Oleh: Ustadz H. Irsyad Syafar, Lc., M.Ed.
Suatu hari Rasulullah Saw memberi taushiyah kepada para sahabatnya: “Malulah kalian kepada Allah dengan sebenar-benarnya malu!” Para sahabat menjawab, “Sesungguhnya kami sudah malu, alhamdulillah.”
Lantas Rasulullah Saw membalas, “Bukan begitu maksudnya. Sesungguhnya malu kepada Allah dengan sebenar-benarnya malu adalah dengan cara engkau jaga kepala dan apa yang ada di dalamnya, dan engkau jaga perut dan apa yang dikandungnya, dan engkau senantiasa mengingat kematian dan siksa Allah.” (HR Ahmad dan Tirmidzi).
Taushiyah Rasulullah Saw ini mengajarkan kepada kita 3 cara malu yang benar kepada Allah. Yang pertama yaitu menjaga kepala dan segala isinya dari hal-hal yang dimurkai Allah. Di dalam kepala kita terletak pikiran, khayalan dan juga angan-angan. Maka itu semua harus semaksimal mungkin kita jaga agar tidak memikirkan, mengkhayalkan dan mengangankan sesuatu yang berupa dosa dan maksiat.

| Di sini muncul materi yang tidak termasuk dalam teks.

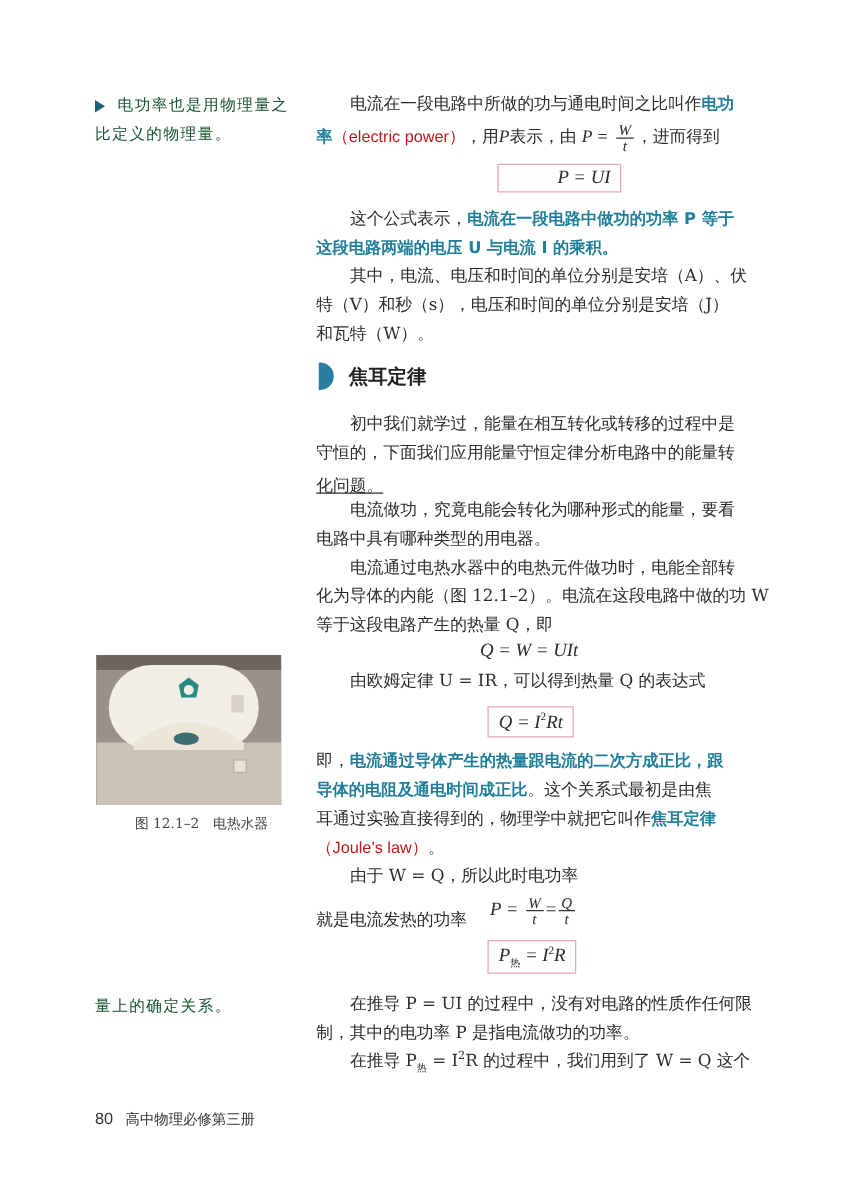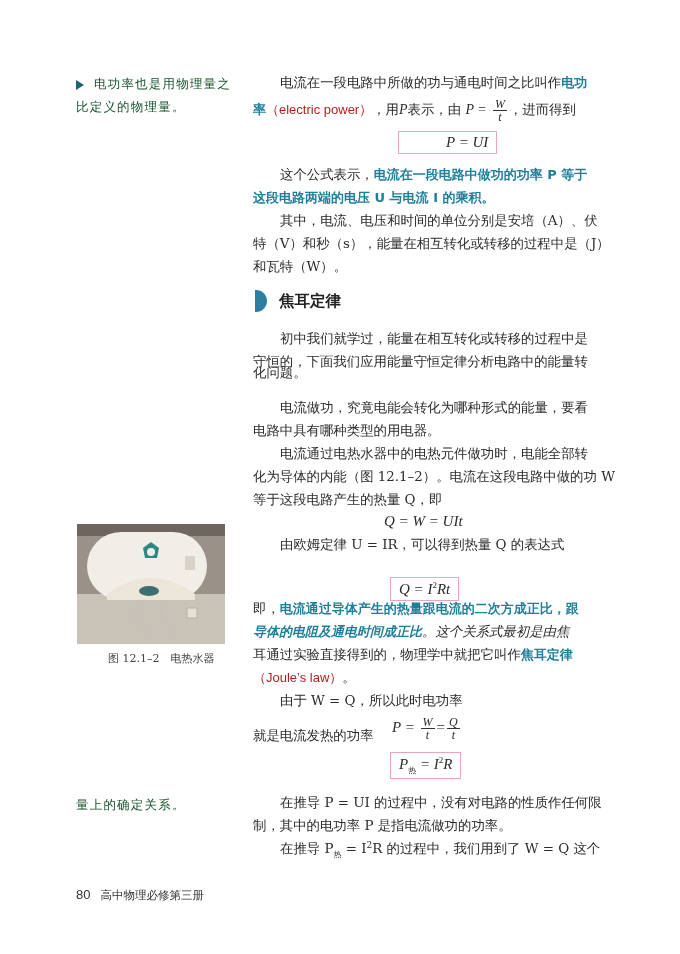--- a/index.html
+++ b/index.html
@@ -54,49 +54,49 @@
 <div class="boxeq" style="left:398px; top:131px;padding-left:47px;"><i>P = UI</i></div>
 
 <div class="line ind" style="top:166px;">
   <span>这个公式表示，</span><span class="hl">电流在一段电路中做功的功率 P 等于</span>
 </div>
 <div class="line" style="top:189px;">
   <span class="hl">这段电路两端的电压 U 与电流 I 的乘积。</span>
 </div>
 
 <div class="line ind" style="top:212px;">其中，电流、电压和时间的单位分别是安培（A）、伏</div>
-<div class="line" style="top:235px;">特（V）和秒（s），能量在相互转化或转移的过程中是（J）</div>
+<div class="line" style="top:235px;">特（V）和秒（s），电压和时间的单位分别是安培（J）</div>
 <div class="line" style="top:258px;">和瓦特（W）。</div>
 
 <div class="heading">
   <div class="hmark"></div>
   <div class="htext">焦耳定律</div>
 </div>
 
 <div class="line ind" style="top:330px;">初中我们就学过，能量在相互转化或转移的过程中是</div>
 <div class="line" style="top:353px;">守恒的，下面我们应用能量守恒定律分析电路中的能量转</div>
-<div class="line" style="top:364px;">化问题。</div>
+<div class="line" style="top:380px;text-decoration:underline;">化问题。</div>
 
 <div class="line ind" style="top:399px;">电流做功，究竟电能会转化为哪种形式的能量，要看</div>
 <div class="line" style="top:422px;">电路中具有哪种类型的用电器。</div>
 
 <div class="line ind" style="top:445px;">电流通过电热水器中的电热元件做功时，电能全部转</div>
 <div class="line" style="top:468px;">化为导体的内能（图 12.1–2）。电流在这段电路中做的功 W</div>
 <div class="line" style="top:491px;">等于这段电路产生的热量 Q，即</div>
 
 <div class="eq" style="left:384px; top:513px;"><i>Q = W = UIt</i></div>
 
 <div class="line ind" style="top:536px;">由欧姆定律 U = IR，可以得到热量 Q 的表达式</div>
 
-<div class="boxeq" style="left:390px; top:565px;margin-top:12px;"><i>Q = I</i><sup>2</sup><i>Rt</i></div>
+<div class="boxeq" style="left:390px; top:565px;"><i>Q = I</i><sup>2</sup><i>Rt</i></div>
 
 <div class="line" style="top:600px;">
   <span>即，</span><span class="hl">电流通过导体产生的热量跟电流的二次方成正比，跟</span>
 </div>
-<div class="line" style="top:623px;font-style:italic;">
+<div class="line" style="top:623px;">
   <span class="hl">导体的电阻及通电时间成正比</span><span>。这个关系式最初是由焦</span>
 </div>
 <div class="line" style="top:646px;">
   <span>耳通过实验直接得到的，物理学中就把它叫作</span><span class="hl">焦耳定律</span>
 </div>
 <div class="line" style="top:669px;">
   <span class="hlr">（Joule’s law）</span><span>。</span>
 </div>
 
 <div class="line ind" style="top:692px;">由于 W = Q，所以此时电功率</div>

Di kepala kita juga terdapat mata, telinga dan mulut. Ketiga alat indera kita ini juga harus kita jaga agar terhindar dari perbuatan tercela. Mata menahan pandangan dari yang haram, telinga menahan pendengaran dari yang haram dan mulut bersama lidah ditahan dari ucapan dan memakan yang haram.
Cara kedua dalam merealisasikan malu kepada Allah yang benar adalah menjaga perut (badan) dan segala isinya dari hal-hal yang dimurkai Allah. Maka di dalam badan kita terdapat hati. Disanalah tempatnya niat dan rencana. Hati betul-betul harus dijaga agar senantiasa berniat kebaikan dan selalu ikhlas kepada Allah. Niat yang buruk atau hati yang tidak ikhlas bisa menjadi penyebab utama kesengsaraan seorang hamba di akhirat kelak.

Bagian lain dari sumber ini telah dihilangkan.